Quinns: My goodness! 18 hours of travelling to Indianapolis, 4 jam-packed days of Gen Con, I’ve just this second arrived home after another 18 hours of travelling and now it’s time to do the Games News again. Don’t feel sorry for me, friends! If I wasn’t working I’d probably be asleep on all fours, with my face (and only my face) on the bed. This way I’ll get to sleep at a more sensible hour.
Gen Con was astonishing, by the way. We’re going to try and salvage the audio of our live podcast first, then post a huge preview article, and finally release our Gen Con special episode. It’s going to be a superb couple of weeks.
SO! Hot on the heels of Fantasy Flight announcing Star Wars: Armada, they’ve come out with the biggest X-Wing news of the year. We’re getting a third faction, to go with the Rebels and Imperials! Scum and Villainy will arrive in a big box full of cards to convert some existing ships to Team Scum, and a suite of old ships with new paint-jobs and brand-new ships will be arriving too.
Of note is the new IG-2000, pictured in the centre up there. The assault fighter of infamous droid bounty hunter IG-88, it “had no need for life support systems and no reason to fear the gravitational effects of maneuvers that would kill organic pilots, the majority of the space within the IG-2000 was devoted to engines and weapon systems”.
As such, it’ll be able to perform a new “Segnor’s Loop” maneuver, which made me feel like I was going to black out just reading about it.
Fantasy Flight’s other enormo-announcement this weekend was Imperial Assault! Which is Star Wars Descent. Except it isn’t! Except it is.
It still has a team of players representing a party of heroes while a final player controls the bad guys. It still links a series of battles which into a dramatic campaign. It still has a focus on exhaustion, speed and character development. It still has those dice! But there are plenty of little tweaks, too. Now heroes and their antagonists take quicker, alternating turns. Heroes can be knocked out of a fight permanently if they max out their wounds, though the bad guys have a win condition that’s to moderately wound everybody, so we should see an end to Descent’s comedy bullying of whoever got the last pick of the armour and so wears the chemise of shimmying +1. That kind of thing.
My favourite new feature, though, is that each hero will get one mission in the campaign that’s all about them, where success sees them receiving their ultimate upgrade. I love it! Descent’s at its best when it’s using the campaign format to compound the drama of any given mission.
We might not have been mad (ha!) about Eldritch Horror, but fans of the 2013 Arkham Horror reformat should know that the first big-box expansion is on the way.

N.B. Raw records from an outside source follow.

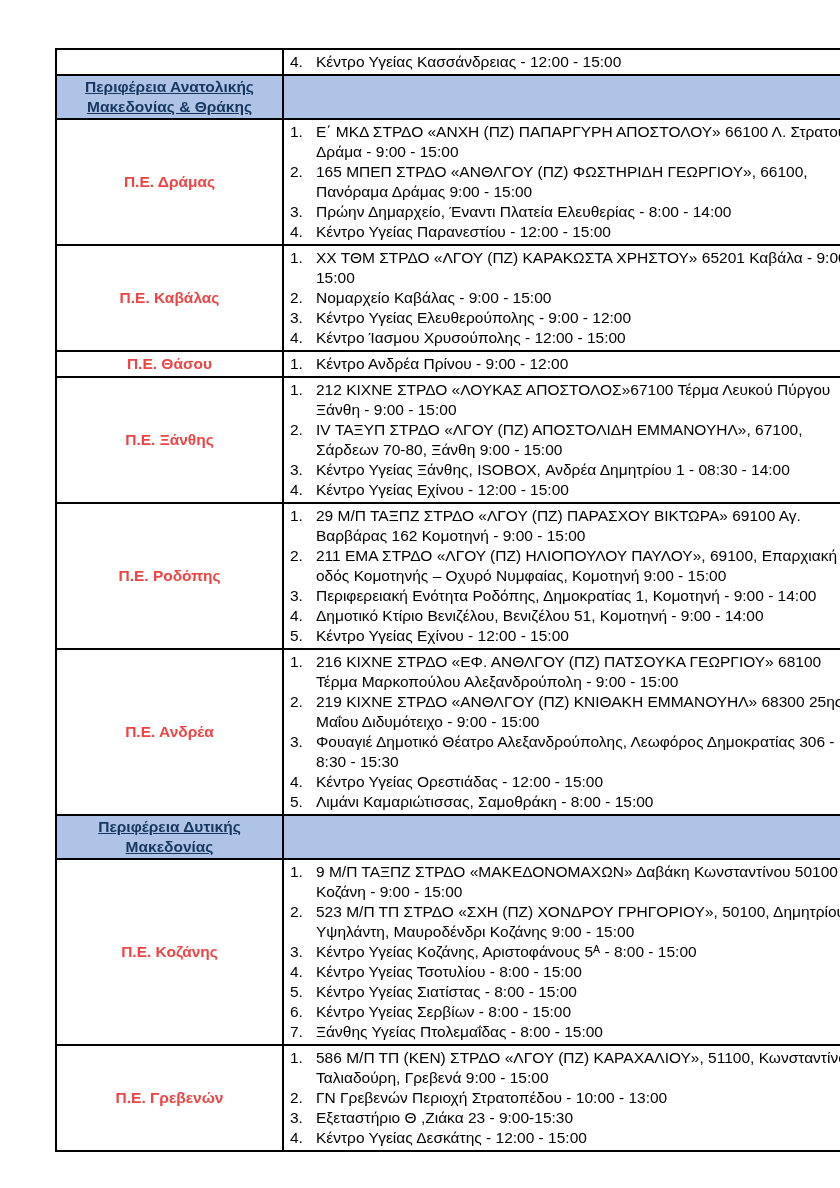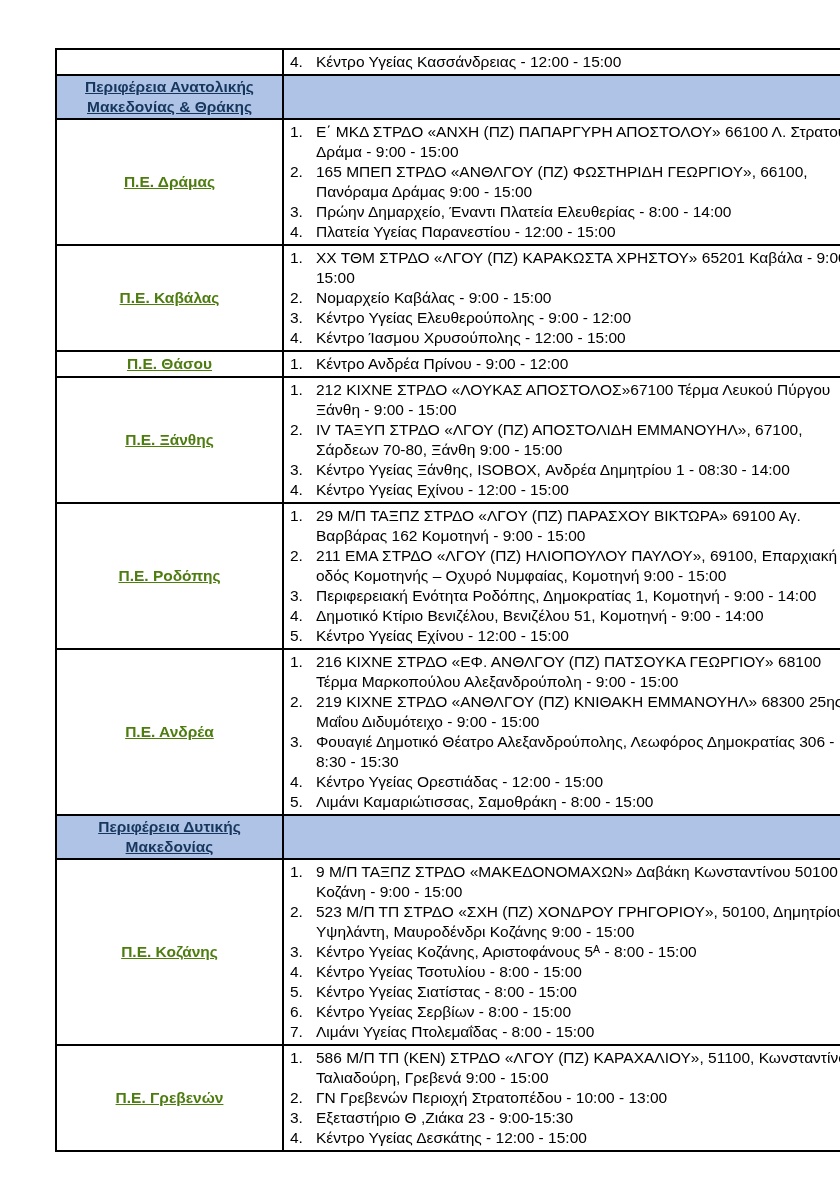"Π.Ε. Δράμας" a.unit-link { color: #4d7c0f -> #ef4444; text-decoration: underline -> none }
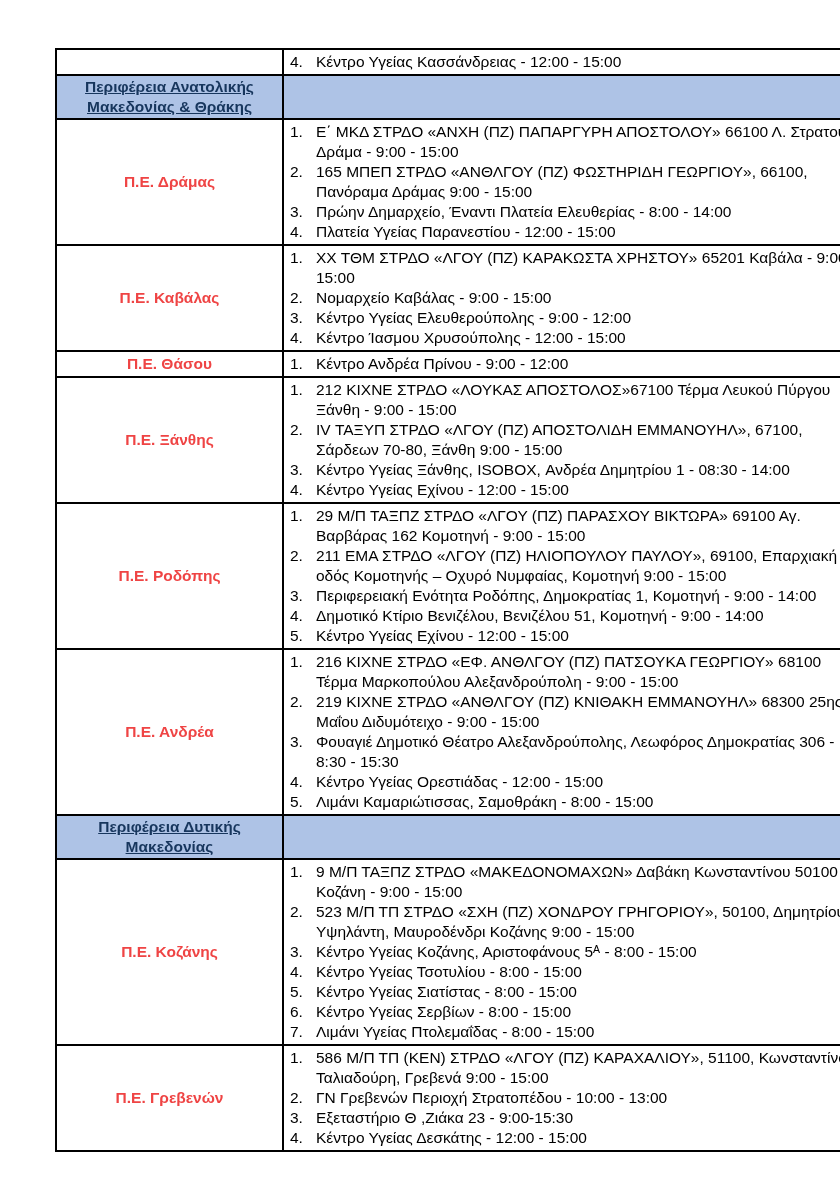"Πλατεία Υγείας Παρανεστίου -" span { text: Πλατεία -> Κέντρο }
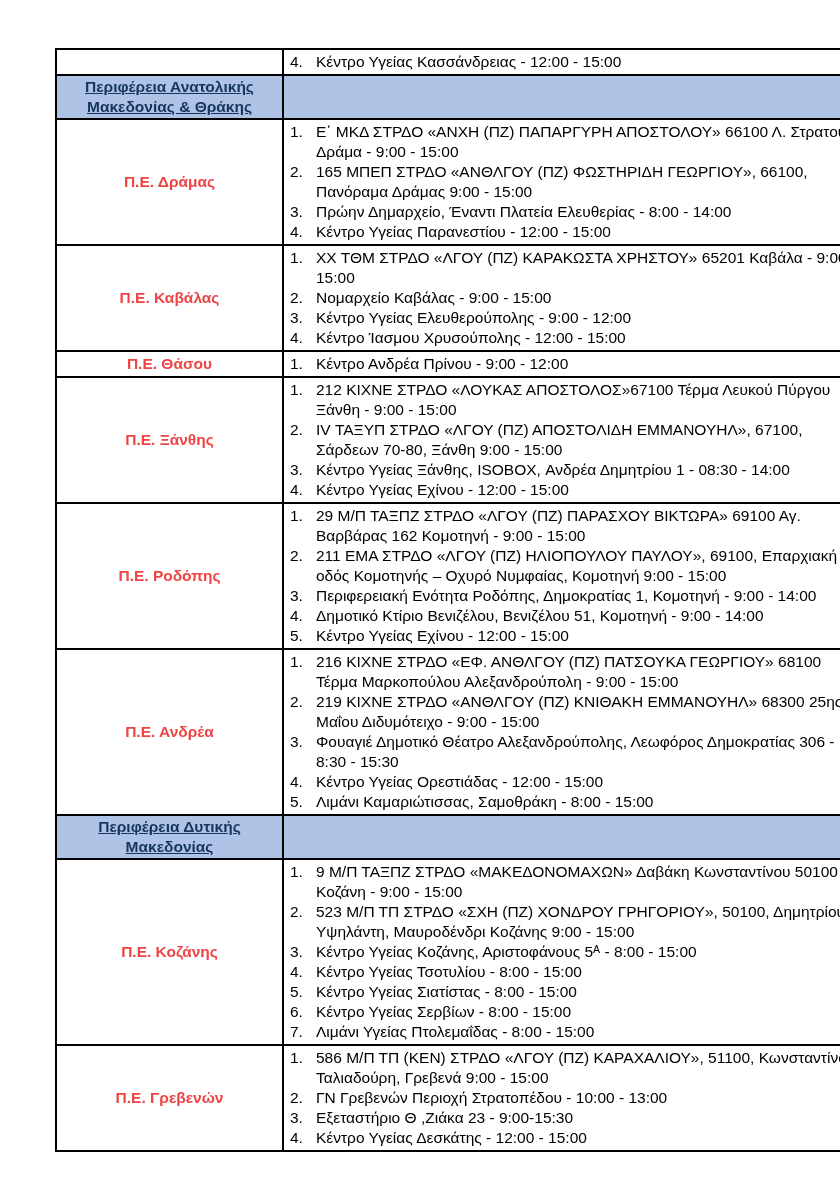"Λιμάνι Υγείας Πτολεμαΐδας -" span { text: Λιμάνι -> Ξάνθης }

Mountains of Madness will add the continent of Antarctica, and we’re told that players can “perform autopsies on frozen bodies”, experience “unpredictable transdimensional shifts” and “restrain frightened dogs”. I think the tourism board need to work on their language, to be honest.
Throw in eight (eight!) new investigators to play and the traditional bevy of cards to bulk up the game’s decks, and you’ve got yourself a box that is literally full of things!
Oh no. I can feel my jetlagged brain shutting down. Let’s speed through the rest of this before I’m reduced to words of one syllable or less.
First released at Spiel 2013, Wildcatters will reach the rest of the world this year. This is an oil-drilling game where players will invest in rigs, tankers, trains and refineries, with one beautiful twist- you can work together with players for cheap.
Want to prospect in Africa? Do it with someone else, you’ll both save money. Need to get oil to your refinery in Europe? Maybe your friend does too, and you can strike a deal where they transport your oil. Hopefully, that’ll mean lots of lovely negotiation between players.
Fire & Axe: A Viking Saga is another older game getting a reprint this year, and it sounds similarly neat. Players each control viking clans, settling, raiding, and trying to navigate a tricksy wind mechanic.
You see, a wind dial determines which direction it’ll be easiest to travel each turn, and minimise wastage of the contents of your longboats. One challenge is to balance this with fluctuating market conditions and “Saga” cards that offer outrageous bonuses for completing certain tasks.
Ladies and gents, you live in interesting times.